--- START ---
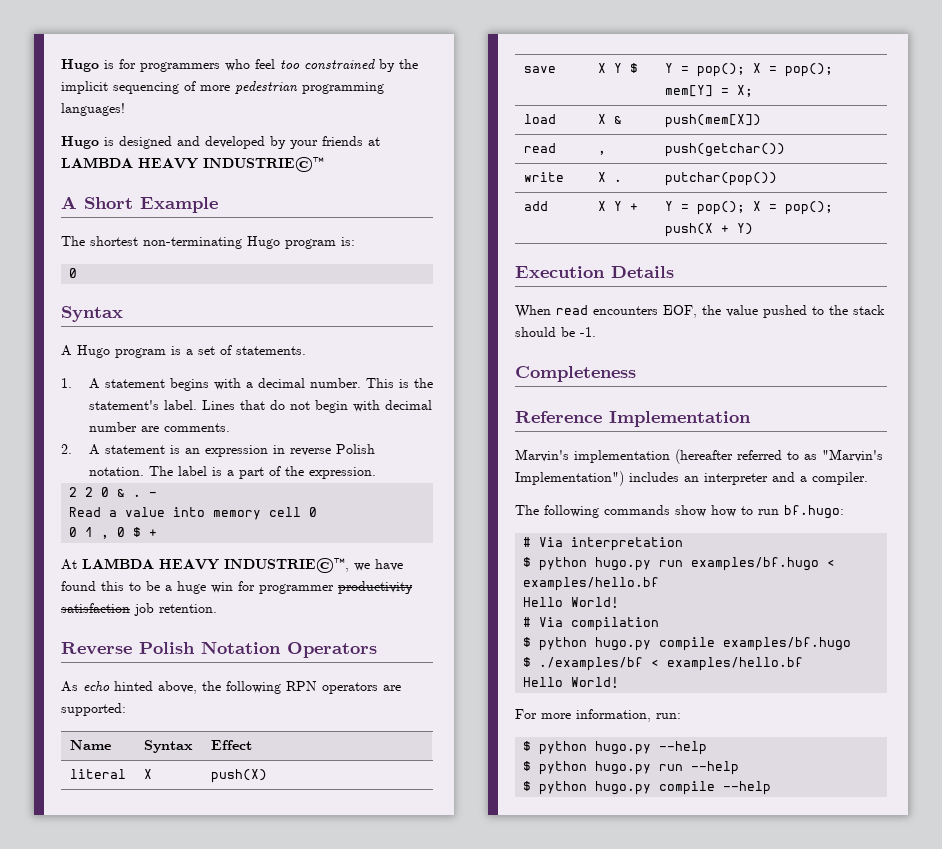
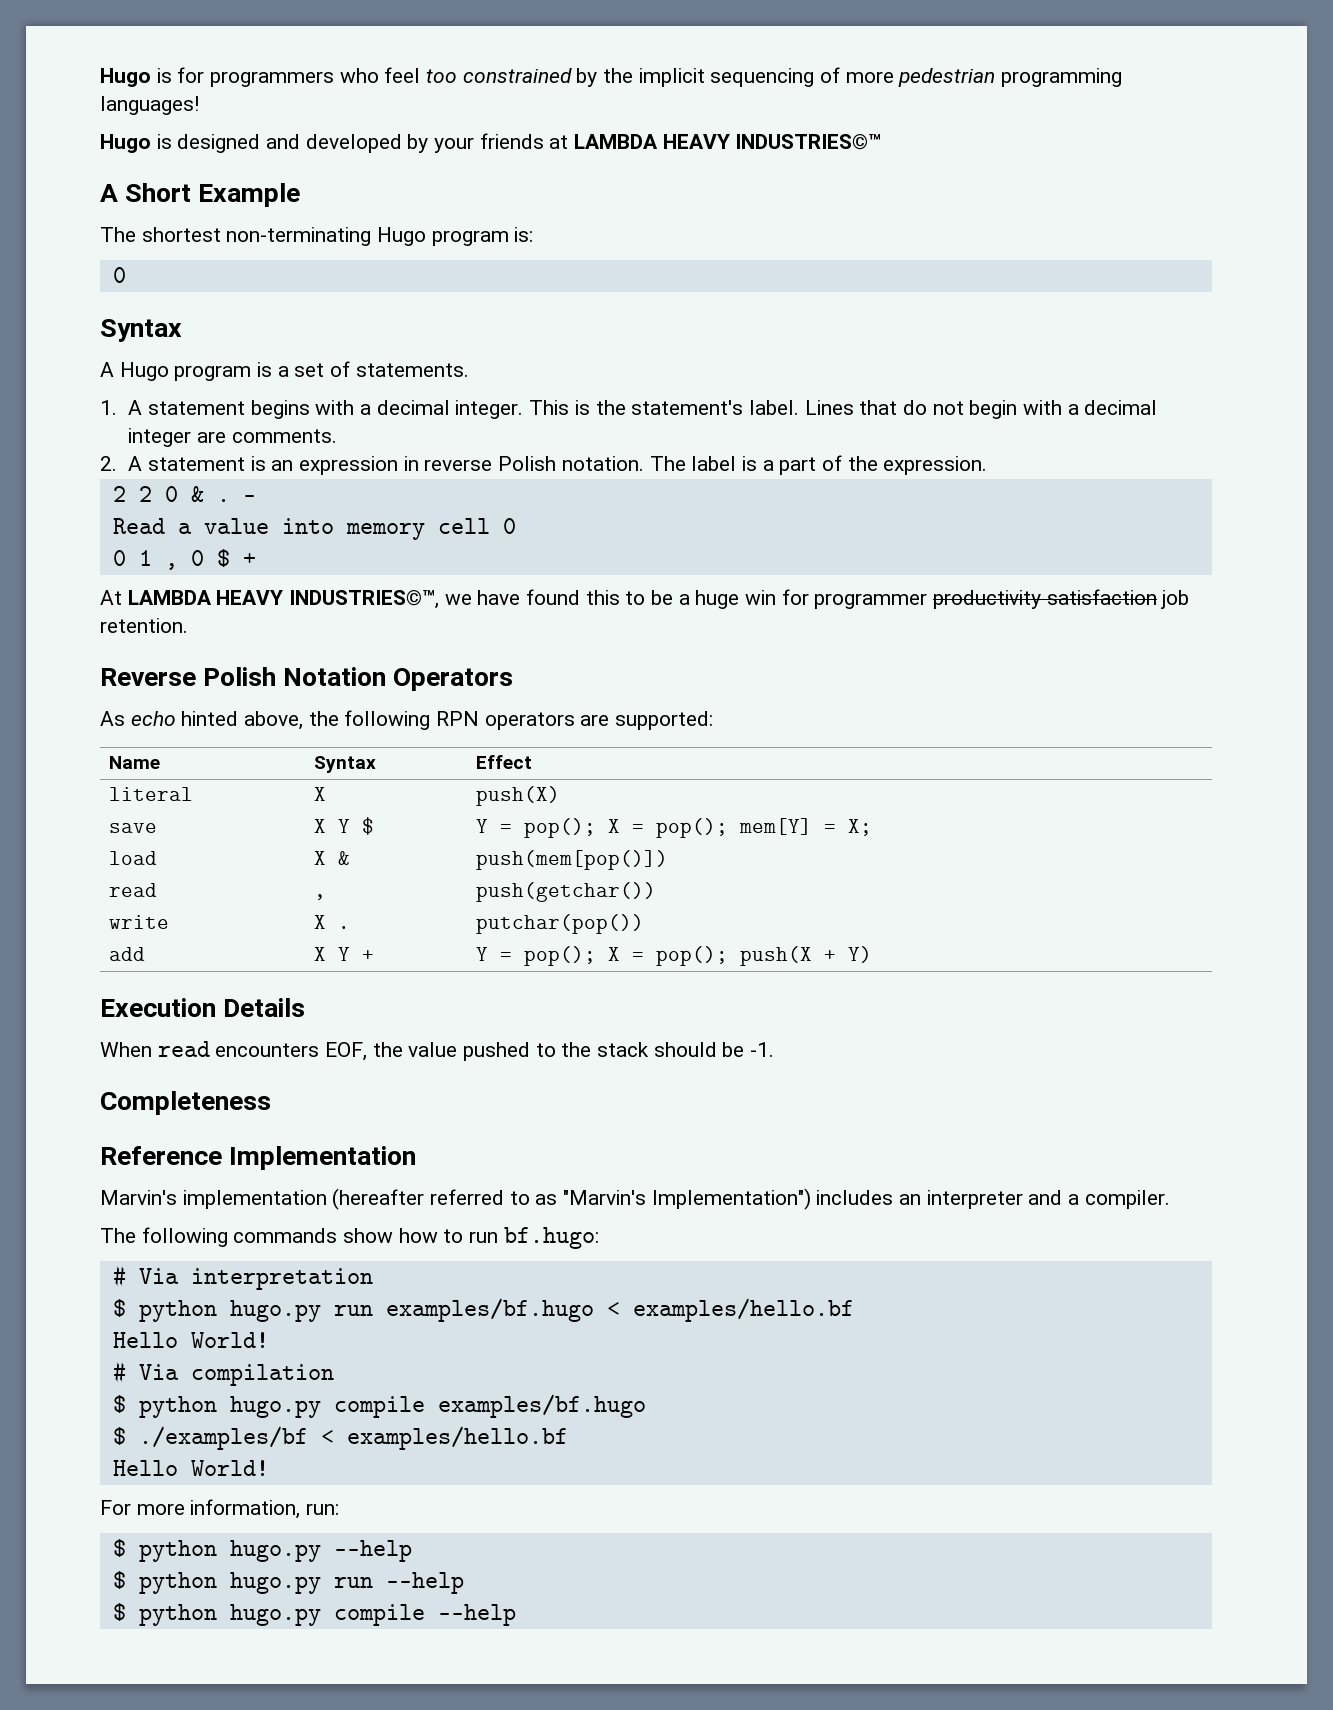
- Hugo is designed and developed by your friends at LAMBDA HEAVY INDUSTRIE©™
+ Hugo is designed and developed by your friends at LAMBDA HEAVY INDUSTRIES©™
- 1. A statement begins with a decimal number.
+ 1. A statement begins with a decimal integer.
- Lines that do not begin with decimal number are comments.
+ Lines that do not begin with a decimal integer are comments.
- At LAMBDA HEAVY INDUSTRIE©™, we have found this to be a huge win for programmer productivity satisfaction job retention.
+ At LAMBDA HEAVY INDUSTRIES©™, we have found this to be a huge win for programmer productivity satisfaction job retention.
- load | X & | push(mem[X])
+ load | X & | push(mem[pop()])

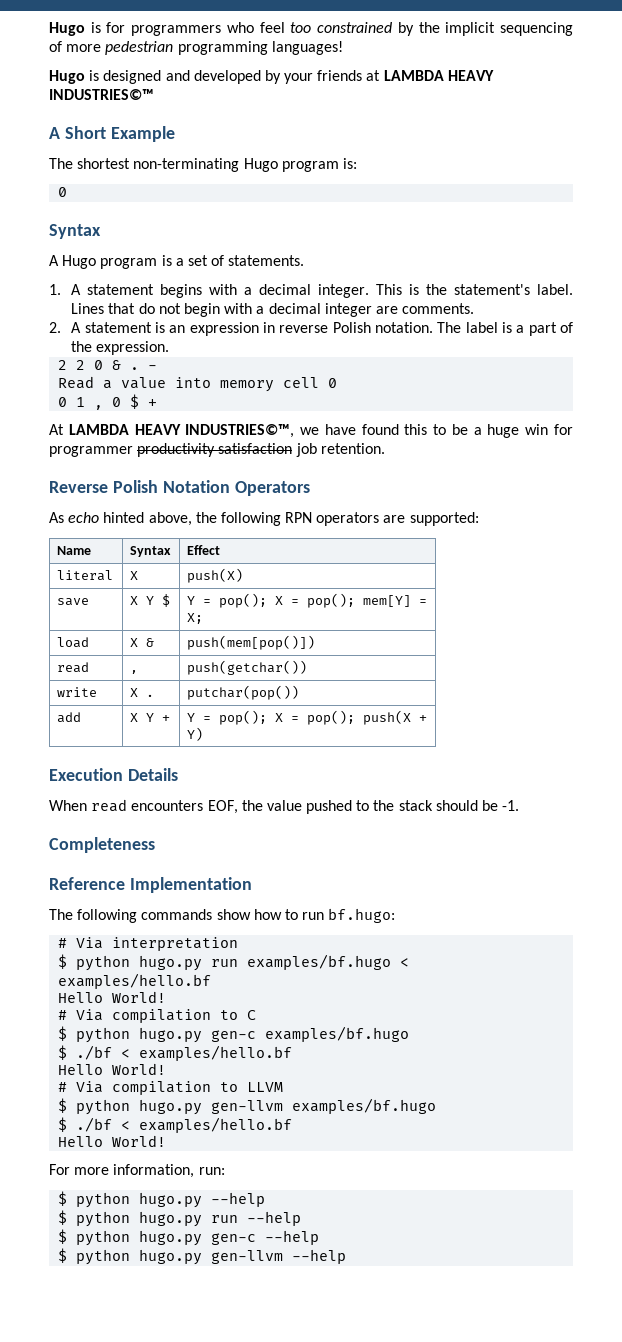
- Marvin's implementation (hereafter referred to as "Marvin's Implementation") includes an interpreter and a compiler.
- # Via compilation
- $ python hugo.py compile examples/bf.hugo
- $ ./examples/bf < examples/hello.bf
+ # Via compilation to C
+ $ python hugo.py gen-c examples/bf.hugo
+ $ ./bf < examples/hello.bf
+ Hello World!
+ # Via compilation to LLVM
+ $ python hugo.py gen-llvm examples/bf.hugo
+ $ ./bf < examples/hello.bf
- $ python hugo.py compile --help
+ $ python hugo.py gen-c --help
+ $ python hugo.py gen-llvm --help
--- END ---
→ REQUIREMENT
Everything in the listing is to be returned word for word, except the pictures.

→ RESPONSE BELOW
- Hugo is designed and developed by your friends at LAMBDA HEAVY INDUSTRIE©™
+ Hugo is designed and developed by your friends at LAMBDA HEAVY INDUSTRIES©™
- 1. A statement begins with a decimal number.
+ 1. A statement begins with a decimal integer.
- Lines that do not begin with decimal number are comments.
+ Lines that do not begin with a decimal integer are comments.
- At LAMBDA HEAVY INDUSTRIE©™, we have found this to be a huge win for programmer productivity satisfaction job retention.
+ At LAMBDA HEAVY INDUSTRIES©™, we have found this to be a huge win for programmer productivity satisfaction job retention.
- load | X & | push(mem[X])
+ load | X & | push(mem[pop()])

- Marvin's implementation (hereafter referred to as "Marvin's Implementation") includes an interpreter and a compiler.
- # Via compilation
- $ python hugo.py compile examples/bf.hugo
- $ ./examples/bf < examples/hello.bf
+ # Via compilation to C
+ $ python hugo.py gen-c examples/bf.hugo
+ $ ./bf < examples/hello.bf
+ Hello World!
+ # Via compilation to LLVM
+ $ python hugo.py gen-llvm examples/bf.hugo
+ $ ./bf < examples/hello.bf
- $ python hugo.py compile --help
+ $ python hugo.py gen-c --help
+ $ python hugo.py gen-llvm --help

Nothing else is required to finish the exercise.